### Exercise description
Your answer must consist solely of the lines from the start of the entries below through the line with "total: 101.82 -> 92.80", unchanged.
[Available data — start]
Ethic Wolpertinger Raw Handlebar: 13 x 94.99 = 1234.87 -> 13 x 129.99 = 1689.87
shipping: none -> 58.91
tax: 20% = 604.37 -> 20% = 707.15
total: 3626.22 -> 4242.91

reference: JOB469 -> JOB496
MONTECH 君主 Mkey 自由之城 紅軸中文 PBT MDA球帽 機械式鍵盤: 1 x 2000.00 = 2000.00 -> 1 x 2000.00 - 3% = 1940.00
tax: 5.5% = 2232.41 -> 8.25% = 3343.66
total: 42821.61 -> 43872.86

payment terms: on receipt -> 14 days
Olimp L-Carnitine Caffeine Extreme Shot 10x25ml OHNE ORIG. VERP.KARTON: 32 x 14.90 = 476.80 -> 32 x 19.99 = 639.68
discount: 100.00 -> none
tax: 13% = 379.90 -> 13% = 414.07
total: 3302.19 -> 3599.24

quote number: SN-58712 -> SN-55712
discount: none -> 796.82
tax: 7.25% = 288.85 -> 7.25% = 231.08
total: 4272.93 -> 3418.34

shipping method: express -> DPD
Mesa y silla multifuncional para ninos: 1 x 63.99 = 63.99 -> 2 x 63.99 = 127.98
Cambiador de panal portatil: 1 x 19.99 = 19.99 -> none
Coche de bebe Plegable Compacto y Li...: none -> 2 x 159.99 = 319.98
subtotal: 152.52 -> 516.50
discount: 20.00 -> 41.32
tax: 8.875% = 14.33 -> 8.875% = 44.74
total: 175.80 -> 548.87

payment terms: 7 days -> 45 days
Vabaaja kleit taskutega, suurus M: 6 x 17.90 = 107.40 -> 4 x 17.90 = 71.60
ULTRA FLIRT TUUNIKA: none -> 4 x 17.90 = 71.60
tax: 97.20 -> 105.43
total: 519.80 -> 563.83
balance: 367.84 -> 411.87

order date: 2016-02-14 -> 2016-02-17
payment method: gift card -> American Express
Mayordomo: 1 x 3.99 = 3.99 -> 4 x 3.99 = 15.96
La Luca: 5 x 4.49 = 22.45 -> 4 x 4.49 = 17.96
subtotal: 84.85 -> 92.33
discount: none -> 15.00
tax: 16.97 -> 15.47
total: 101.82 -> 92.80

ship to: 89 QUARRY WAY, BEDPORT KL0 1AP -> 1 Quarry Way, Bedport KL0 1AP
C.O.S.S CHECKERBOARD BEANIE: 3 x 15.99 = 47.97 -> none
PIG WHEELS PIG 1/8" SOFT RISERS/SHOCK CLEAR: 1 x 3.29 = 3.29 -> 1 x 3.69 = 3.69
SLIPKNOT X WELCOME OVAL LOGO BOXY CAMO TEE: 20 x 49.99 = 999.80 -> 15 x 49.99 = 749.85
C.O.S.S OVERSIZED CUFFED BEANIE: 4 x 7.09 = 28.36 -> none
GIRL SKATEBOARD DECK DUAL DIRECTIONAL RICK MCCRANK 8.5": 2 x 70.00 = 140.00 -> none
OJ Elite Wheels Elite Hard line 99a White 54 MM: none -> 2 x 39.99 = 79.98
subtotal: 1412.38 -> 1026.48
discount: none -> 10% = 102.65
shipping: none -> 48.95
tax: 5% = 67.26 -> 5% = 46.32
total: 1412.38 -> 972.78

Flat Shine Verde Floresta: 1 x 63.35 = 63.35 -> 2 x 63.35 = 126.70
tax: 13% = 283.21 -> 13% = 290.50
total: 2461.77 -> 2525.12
[Available data — finish]
### Response to the task
Ethic Wolpertinger Raw Handlebar: 13 x 94.99 = 1234.87 -> 13 x 129.99 = 1689.87
shipping: none -> 58.91
tax: 20% = 604.37 -> 20% = 707.15
total: 3626.22 -> 4242.91

reference: JOB469 -> JOB496
MONTECH 君主 Mkey 自由之城 紅軸中文 PBT MDA球帽 機械式鍵盤: 1 x 2000.00 = 2000.00 -> 1 x 2000.00 - 3% = 1940.00
tax: 5.5% = 2232.41 -> 8.25% = 3343.66
total: 42821.61 -> 43872.86

payment terms: on receipt -> 14 days
Olimp L-Carnitine Caffeine Extreme Shot 10x25ml OHNE ORIG. VERP.KARTON: 32 x 14.90 = 476.80 -> 32 x 19.99 = 639.68
discount: 100.00 -> none
tax: 13% = 379.90 -> 13% = 414.07
total: 3302.19 -> 3599.24

quote number: SN-58712 -> SN-55712
discount: none -> 796.82
tax: 7.25% = 288.85 -> 7.25% = 231.08
total: 4272.93 -> 3418.34

shipping method: express -> DPD
Mesa y silla multifuncional para ninos: 1 x 63.99 = 63.99 -> 2 x 63.99 = 127.98
Cambiador de panal portatil: 1 x 19.99 = 19.99 -> none
Coche de bebe Plegable Compacto y Li...: none -> 2 x 159.99 = 319.98
subtotal: 152.52 -> 516.50
discount: 20.00 -> 41.32
tax: 8.875% = 14.33 -> 8.875% = 44.74
total: 175.80 -> 548.87

payment terms: 7 days -> 45 days
Vabaaja kleit taskutega, suurus M: 6 x 17.90 = 107.40 -> 4 x 17.90 = 71.60
ULTRA FLIRT TUUNIKA: none -> 4 x 17.90 = 71.60
tax: 97.20 -> 105.43
total: 519.80 -> 563.83
balance: 367.84 -> 411.87

order date: 2016-02-14 -> 2016-02-17
payment method: gift card -> American Express
Mayordomo: 1 x 3.99 = 3.99 -> 4 x 3.99 = 15.96
La Luca: 5 x 4.49 = 22.45 -> 4 x 4.49 = 17.96
subtotal: 84.85 -> 92.33
discount: none -> 15.00
tax: 16.97 -> 15.47
total: 101.82 -> 92.80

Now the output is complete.